→ **What to produce**
A verbatim transcription of the listing below is required, without its pictures.

=====

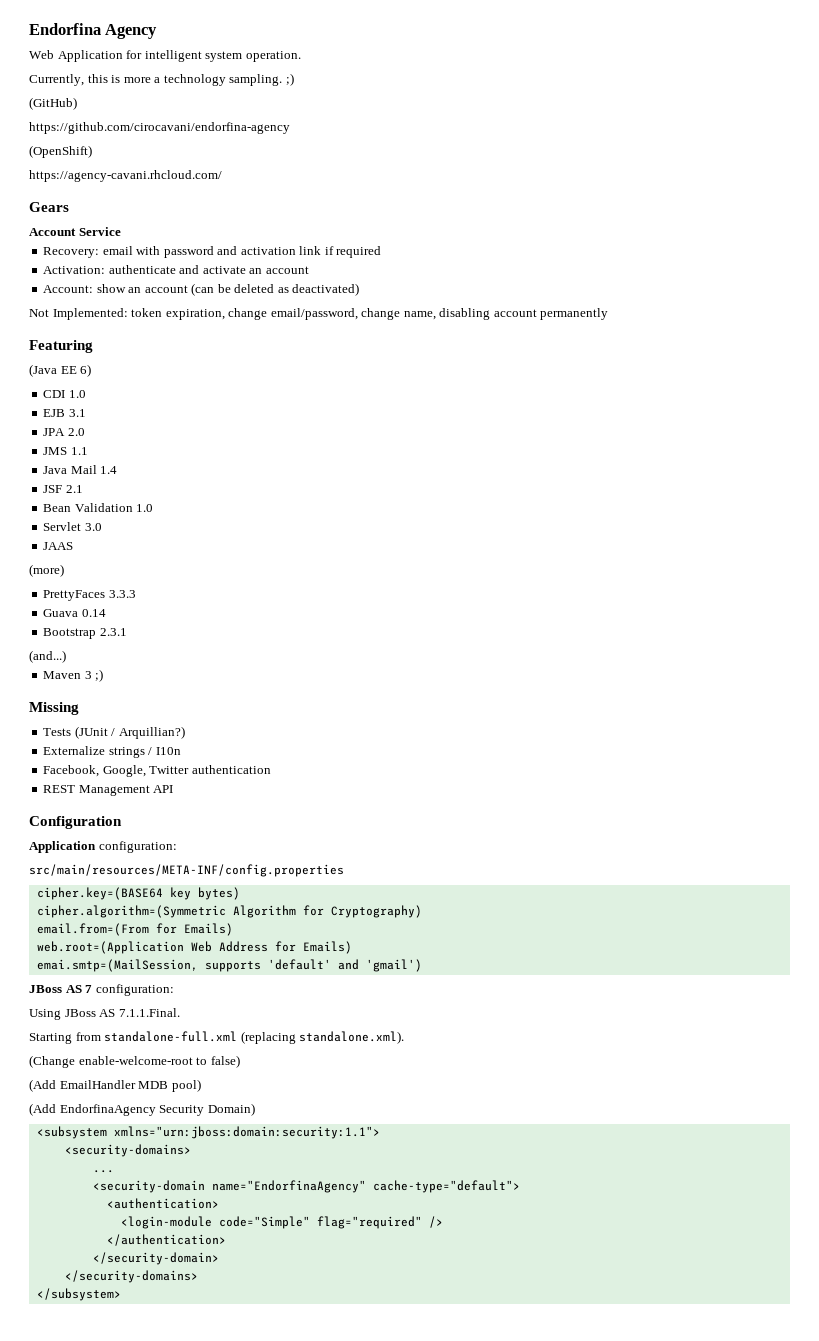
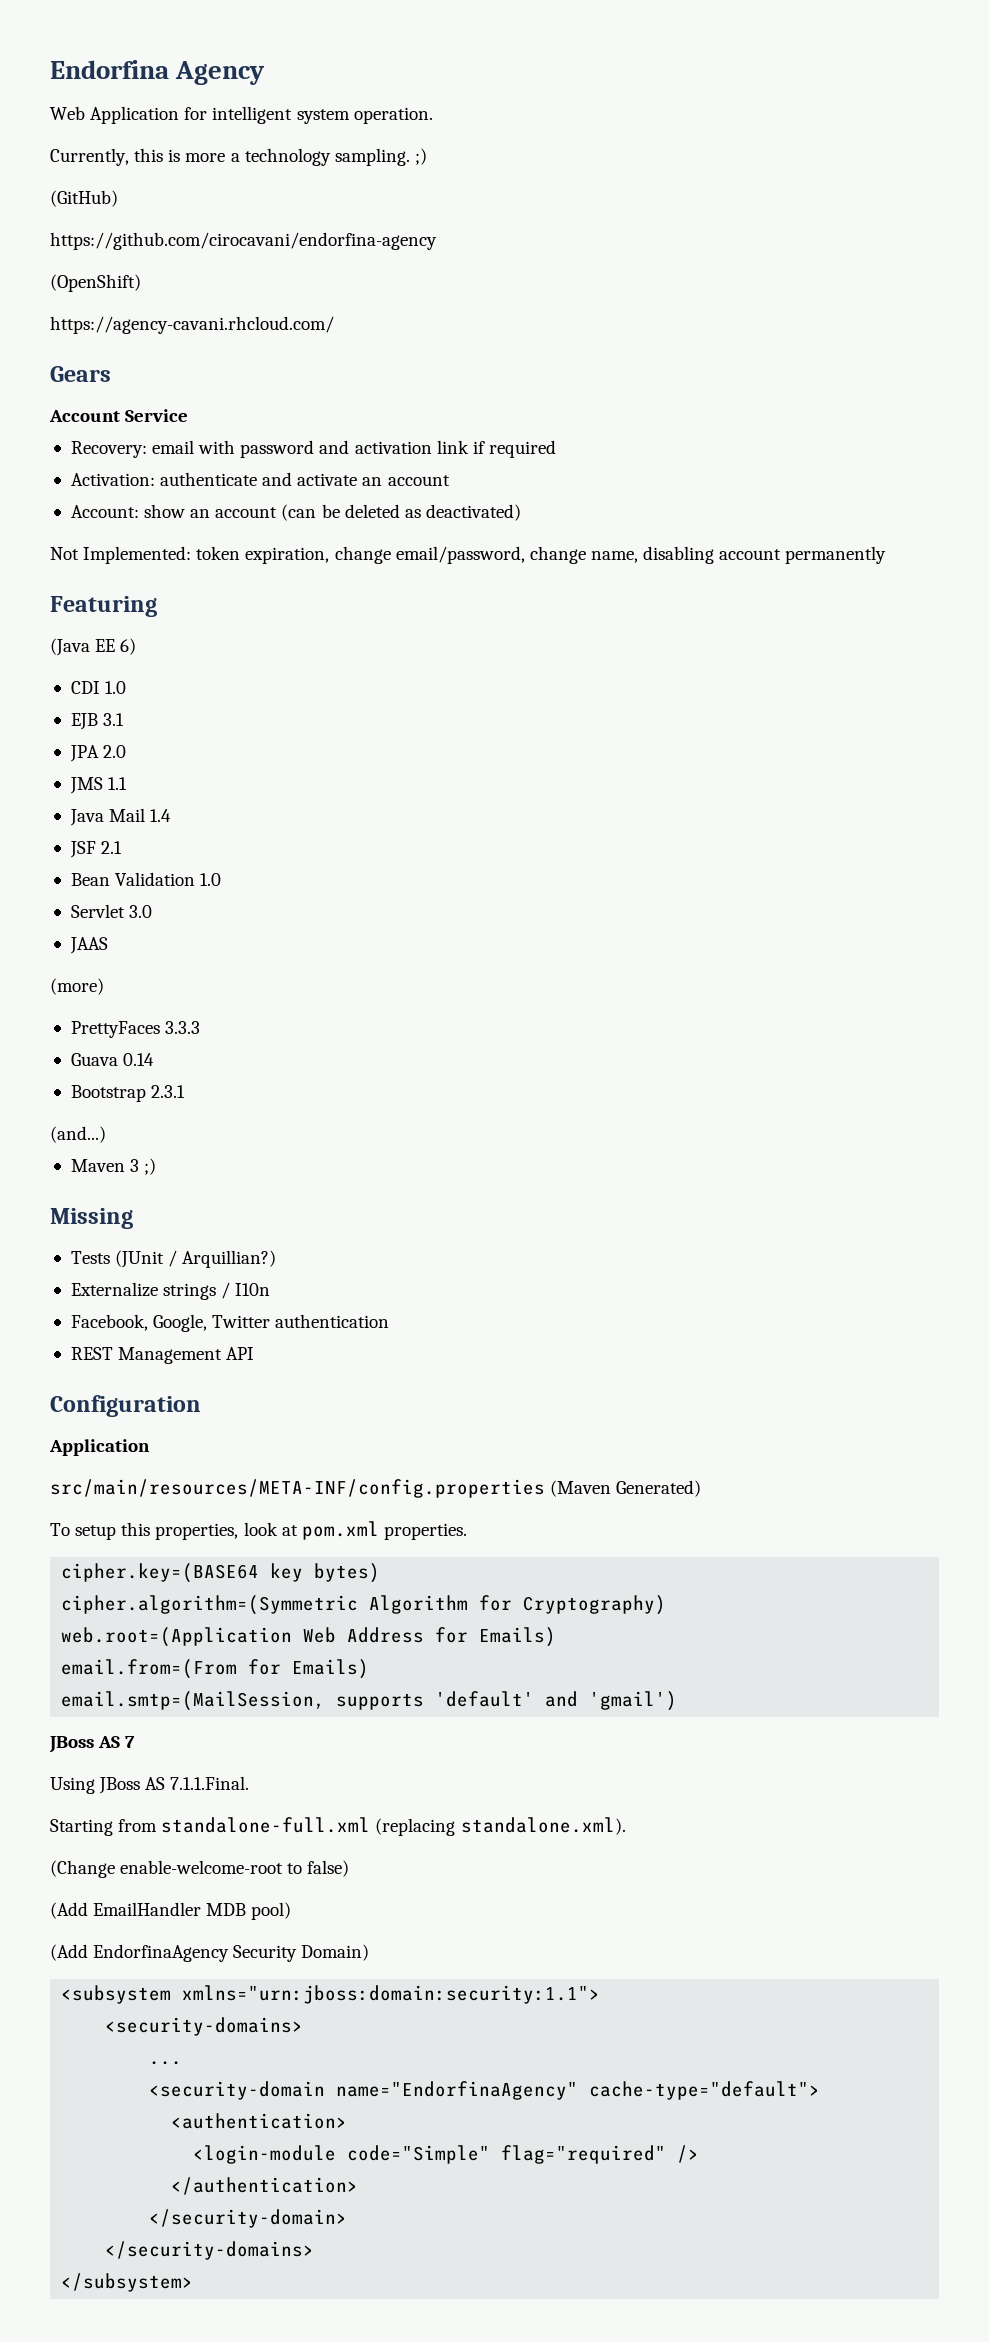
[98,841,177,853] configuration: -> (150, 1447) none
(344, 870) none -> [550,1480,702,1497] [50,1521,467,1540] (Maven Generated) // To setup this properties, look at pom.xml properties.
[36,923,233,936] // email.from=(From for Emails) -> (667, 1605) none
[36,959,198,972] emai.smtp=(MailSession, -> [61,1659,370,1679] [61,1691,326,1711] email.from=(From for Emails) // email.smtp=(MailSession,
[95,984,174,996] configuration: -> (136, 1742) none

=====

→ **Written solution**
[98,841,177,853] configuration: -> (150, 1447) none
(344, 870) none -> [550,1480,702,1497] [50,1521,467,1540] (Maven Generated) // To setup this properties, look at pom.xml properties.
[36,923,233,936] // email.from=(From for Emails) -> (667, 1605) none
[36,959,198,972] emai.smtp=(MailSession, -> [61,1659,370,1679] [61,1691,326,1711] email.from=(From for Emails) // email.smtp=(MailSession,
[95,984,174,996] configuration: -> (136, 1742) none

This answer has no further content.